Python implementation detects if proxy IP can turn over the wall

Source: Internet
Author: User
That wall is really hateful! In the It circle, often need to use GG data (you can also use to access the 1024x768, ^_^ ... )。 Of course, you can also use Baidu. In fact, it is not that I do not love Baidu, there is a reason, and listen to my thin way. Once had the egg ache, wanted to see if someone would copy my blog (although the blog did not learn well), so Baidu a bit, the results are amazing. I found myself writing a blog, even with the whole title to search, often can't search, search is a bunch of crawler crawl results. Specifically what, here do not say, each can take their own blog to try. Before always manually collect several IP for a period of time, failed to re-collect a few later, so repeated, annoying! So, want to write a crawler crawling proxy IP, and then every time directly in the database to find a few out of the line. However, many of the bots crawling over the IP have failed. This is also reduced to manual testing, this is not to add more trouble for themselves? So write a detection agent IP is available program, let the program to help me detect. So every time I can get the available proxy IP. As the crawler is written in Scrapy, in order to facilitate maintenance, IP detection as a part of the Scrapy crawler is good. Therefore, the following procedures for testing:

1. Create File: checkproxy.py

#coding =utf-8 Import urllib2import urllibimport timeimport socketip_check_url = ' http://www.google.com.hk/' user_agent = ' mozilla/5.0 (Windows NT 6.1; WOW64; rv:12.0) gecko/20100101 firefox/12.0 ' socket_timeout = # Check proxydef check_proxy (Protocol, PIP): Try:proxy_hand Ler = Urllib2. Proxyhandler ({Protocol:pip}) opener = Urllib2.build_opener (proxy_handler) # opener.addheaders = [(' User-agent ', User    _agent)] #这句加上以后无法正常检测, I don't know what the reason is. Urllib2.install_opener (opener) req = Urllib2.     Request (ip_check_url) Time_start = Time.time () conn = Urllib2.urlopen (req) # conn = Urllib2.urlopen (Ip_check_url) Time_end = Time.time () Detected_pip = Conn.read () proxy_detected = True except Urllib2. Httperror, E:print "Error:code", E.code return False except Exception, Detail:print "ERROR:", Detail re Turn False return proxy_detecteddef main (): Socket.setdefaulttimeout (socket_timeout) Print protocol = "HTTP" Curr  Ent_proxy = "212.82.126.32:80" proxy_detected = check_proxy (protocol, Current_proxy) if Proxy_detected:print ("Working:" + current_proxy) Else: Print "FAILED:%s"% (Current_proxy,) if __name__ = = ' __main__ ': Main ()

2. Test:

[Root@bogon proxyipspider]# python checkproxy.py  working:212.82.126.32:80


Of course, this is just a prototype of the program, the actual detection of the program needs to be combined with database or file operations to complete. Proxy IP detected, then the rest is set up. After setting up, enjoy the GG bar. 1024 you want to watch as long as you like, but still do not look more good, you understand. If you want to put on Facebook, the oil turtle, and Twitter, it's up to you, and this is just GG.

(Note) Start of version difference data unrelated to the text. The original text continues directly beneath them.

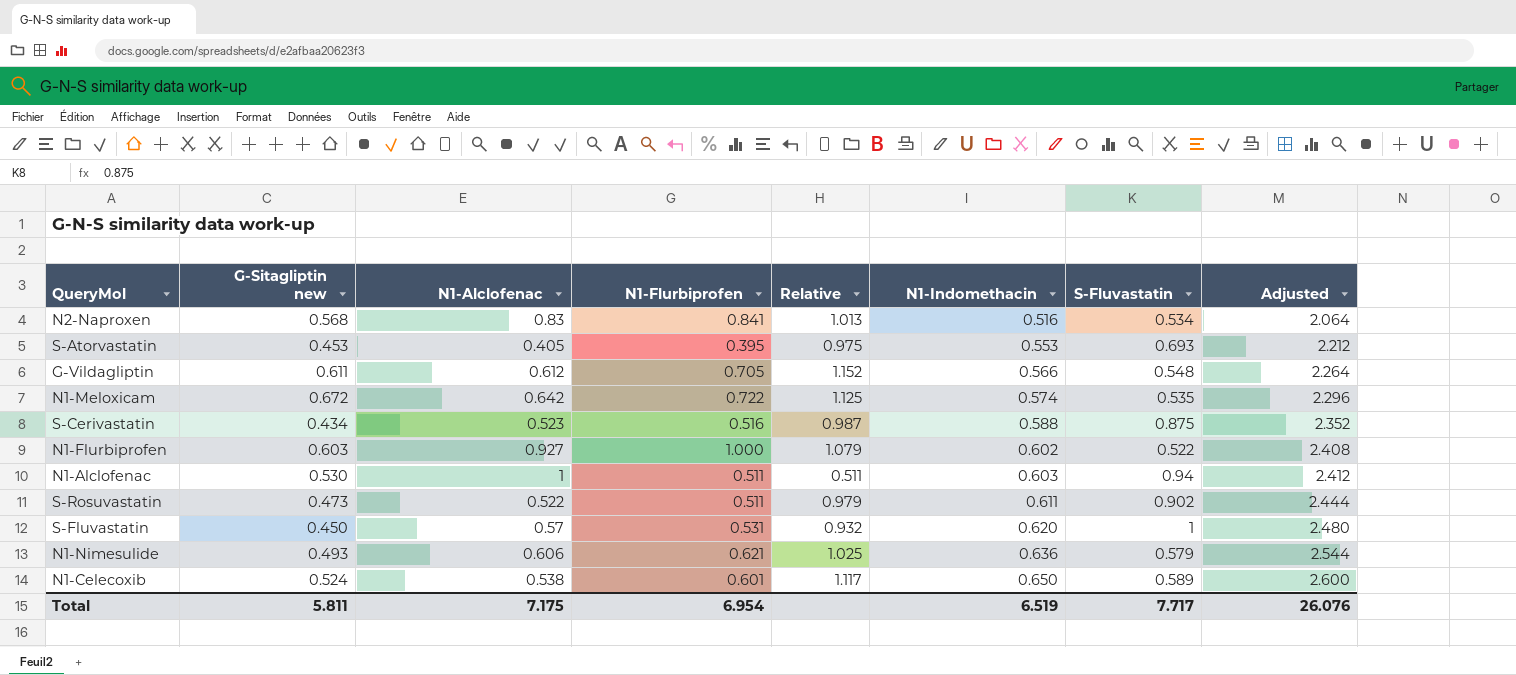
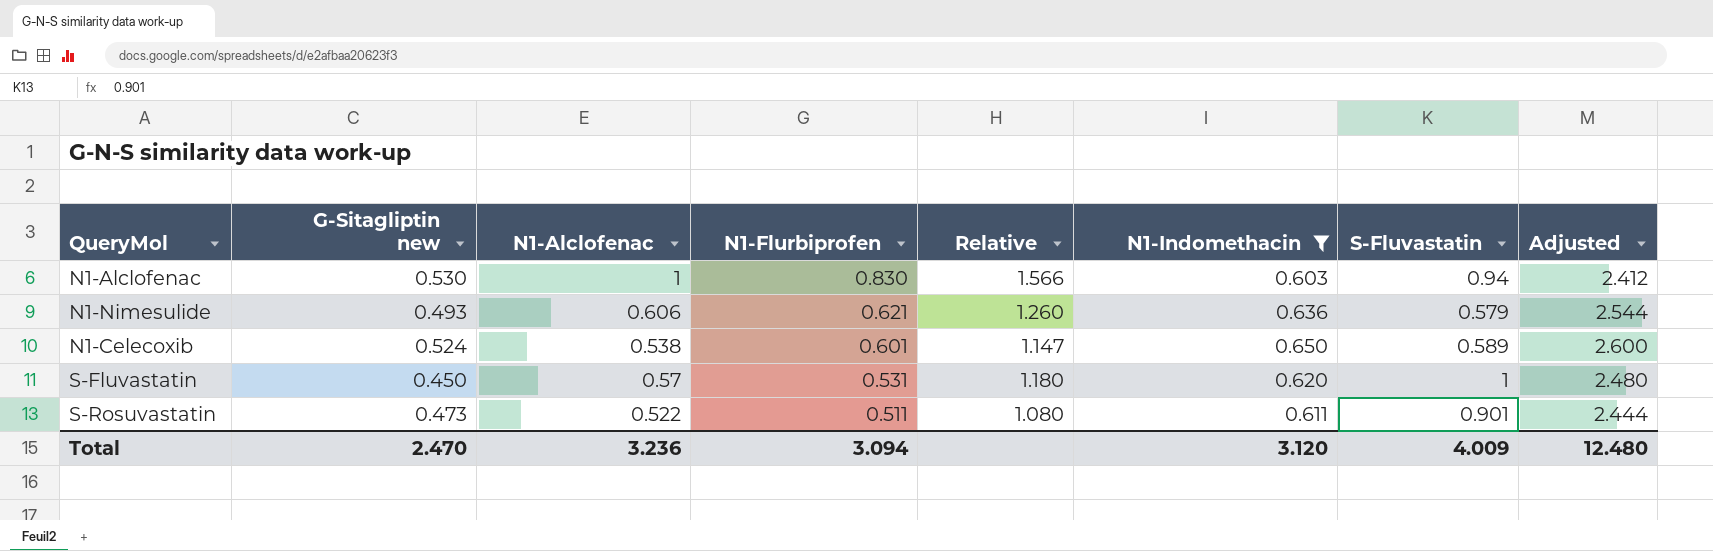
filter: none -> N1-Indomethacin >= 0.603
row order: N1-Indomethacin ascending -> N1-Flurbiprofen descending
column Relative | formula: [N1-Flurbiprofen] / [N1-Alclofenac] -> [N1-Flurbiprofen] / [G-Sitagliptin new]
N1-Alclofenac | N1-Flurbiprofen: 0.511 -> 0.830
S-Rosuvastatin | S-Fluvastatin: 0.902 -> 0.901
Total | G-Sitagliptin new: 5.811 -> 2.470
Total | N1-Alclofenac: 7.175 -> 3.236
Total | N1-Flurbiprofen: 6.954 -> 3.094
Total | N1-Indomethacin: 6.519 -> 3.120
Total | S-Fluvastatin: 7.717 -> 4.009
Total | Adjusted: 26.076 -> 12.480

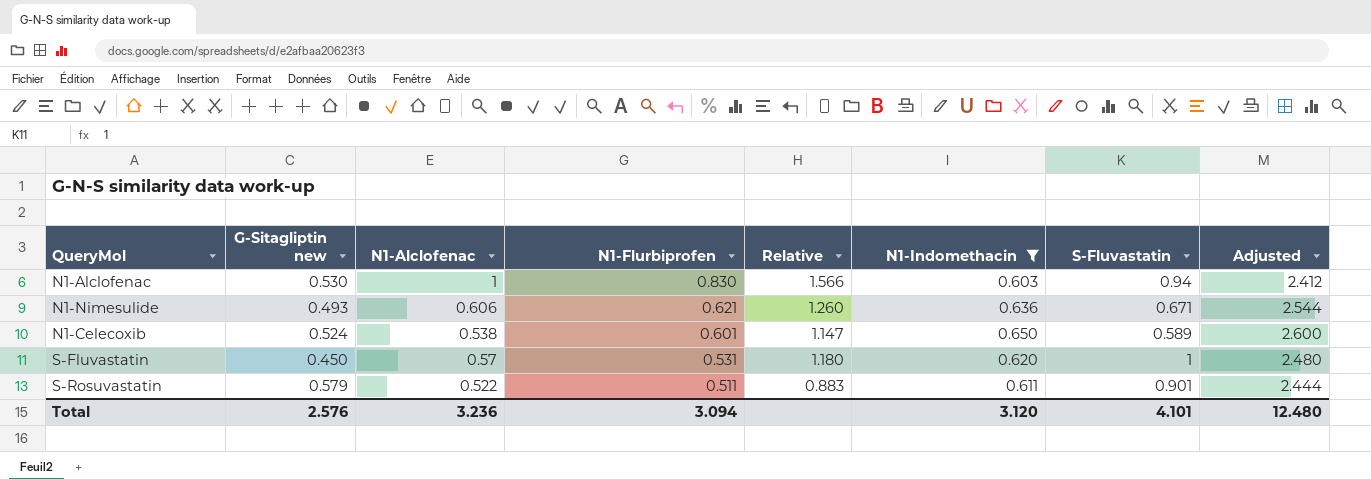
N1-Nimesulide | S-Fluvastatin: 0.579 -> 0.671
S-Rosuvastatin | G-Sitagliptin new: 0.473 -> 0.579
S-Rosuvastatin | Relative: 1.080 -> 0.883
Total | G-Sitagliptin new: 2.470 -> 2.576
Total | S-Fluvastatin: 4.009 -> 4.101

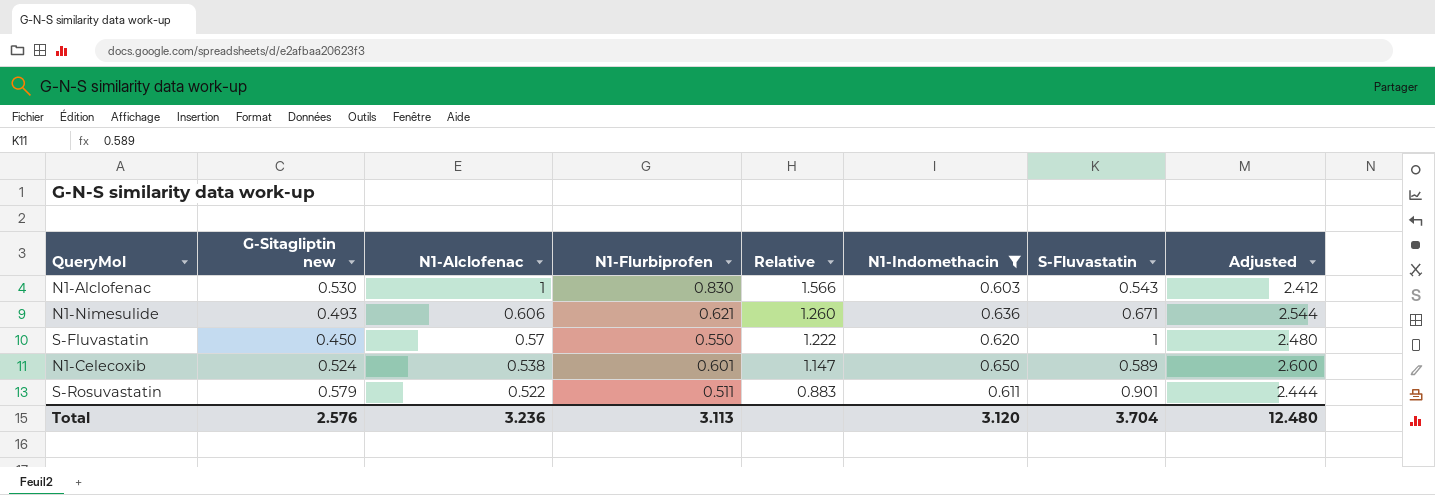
row order: N1-Flurbiprofen descending -> N1-Alclofenac descending
N1-Alclofenac | S-Fluvastatin: 0.94 -> 0.543
S-Fluvastatin | N1-Flurbiprofen: 0.531 -> 0.550
S-Fluvastatin | Relative: 1.180 -> 1.222
Total | N1-Flurbiprofen: 3.094 -> 3.113
Total | S-Fluvastatin: 4.101 -> 3.704

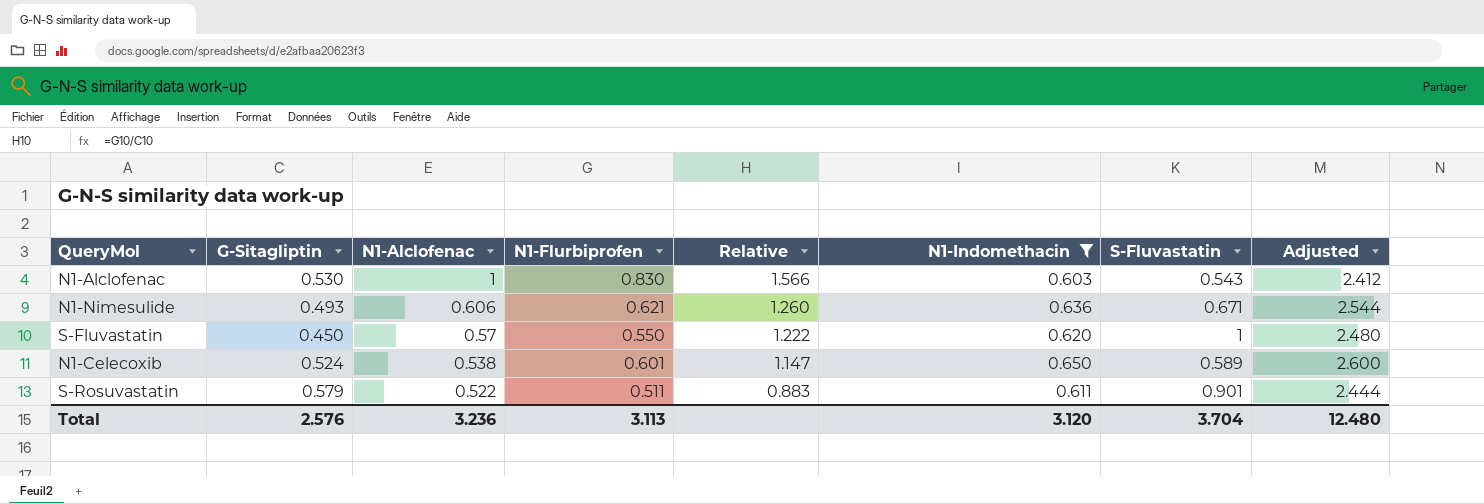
column name: G-Sitagliptin new -> G-Sitagliptin

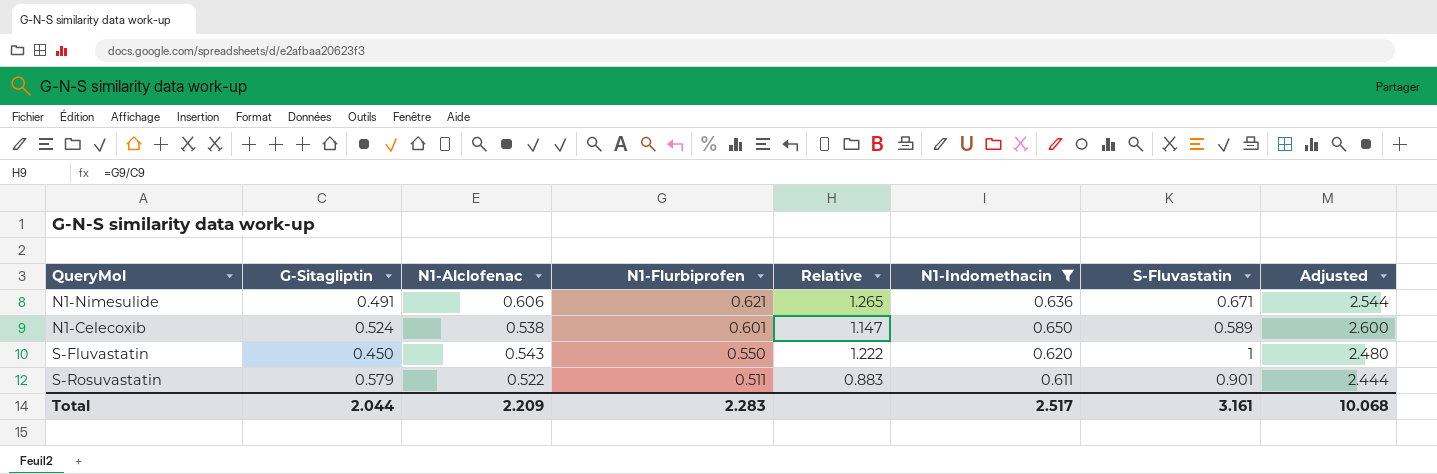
row order: N1-Alclofenac descending -> N1-Flurbiprofen descending
row N1-Alclofenac: 0.530 | 1 | 0.830 | 1.566 | 0.603 | 0.543 | 2.412 -> none
N1-Nimesulide | G-Sitagliptin: 0.493 -> 0.491
N1-Nimesulide | Relative: 1.260 -> 1.265
S-Fluvastatin | N1-Alclofenac: 0.57 -> 0.543
Total | G-Sitagliptin: 2.576 -> 2.044
Total | N1-Alclofenac: 3.236 -> 2.209
Total | N1-Flurbiprofen: 3.113 -> 2.283
Total | N1-Indomethacin: 3.120 -> 2.517
Total | S-Fluvastatin: 3.704 -> 3.161
Total | Adjusted: 12.480 -> 10.068

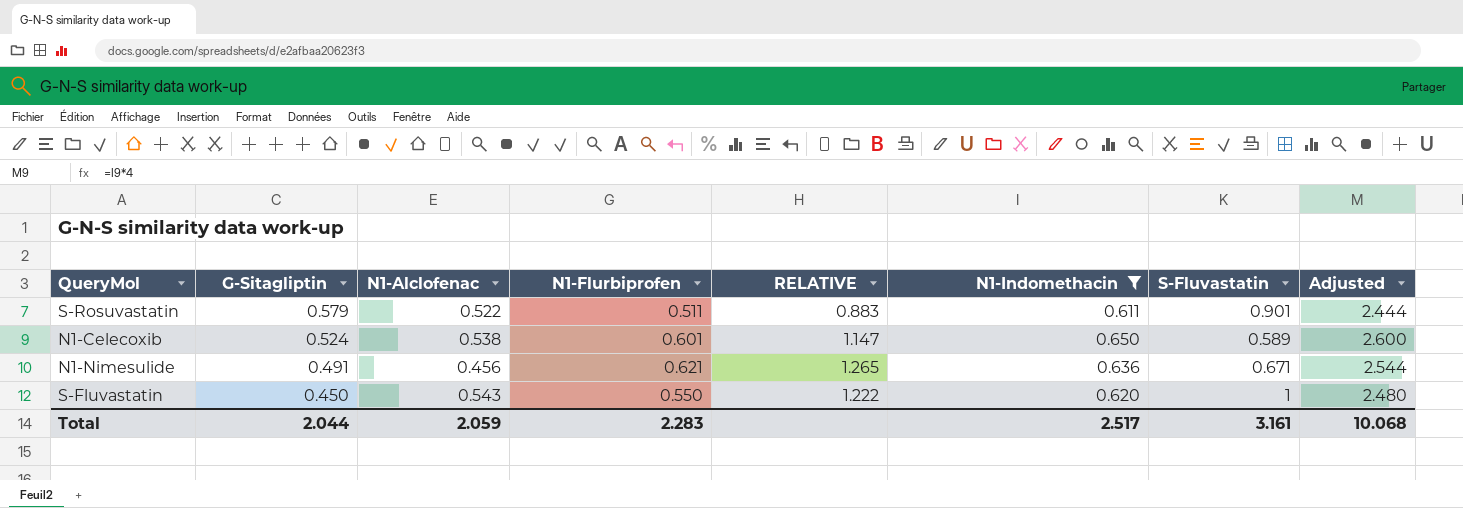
row order: N1-Flurbiprofen descending -> G-Sitagliptin descending
column name: Relative -> RELATIVE
N1-Nimesulide | N1-Alclofenac: 0.606 -> 0.456
Total | N1-Alclofenac: 2.209 -> 2.059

Program APE, always want to use their own hands to solve the problem. The change of the world's heart has not changed, just like the slogan of the blog Park, "Code changes the universe." If you see something uncomfortable, build one yourself. It is such a lot of examples, daily use of VI, GitHub and so on. All right, here we go, 1024.

That wall is really hateful!

  • Related Article

    Contact Us

    The content source of this page is from Internet, which doesn't represent Alibaba Cloud's opinion; products and services mentioned on that page don't have any relationship with Alibaba Cloud. If the content of the page makes you feel confusing, please write us an email, we will handle the problem within 5 days after receiving your email.

    If you find any instances of plagiarism from the community, please send an email to: info-contact@alibabacloud.com and provide relevant evidence. A staff member will contact you within 5 working days.

    A Free Trial That Lets You Build Big!

    Start building with 50+ products and up to 12 months usage for Elastic Compute Service

    • Sales Support

      1 on 1 presale consultation

    • After-Sales Support

      24/7 Technical Support 6 Free Tickets per Quarter Faster Response

    • Alibaba Cloud offers highly flexible support services tailored to meet your exact needs.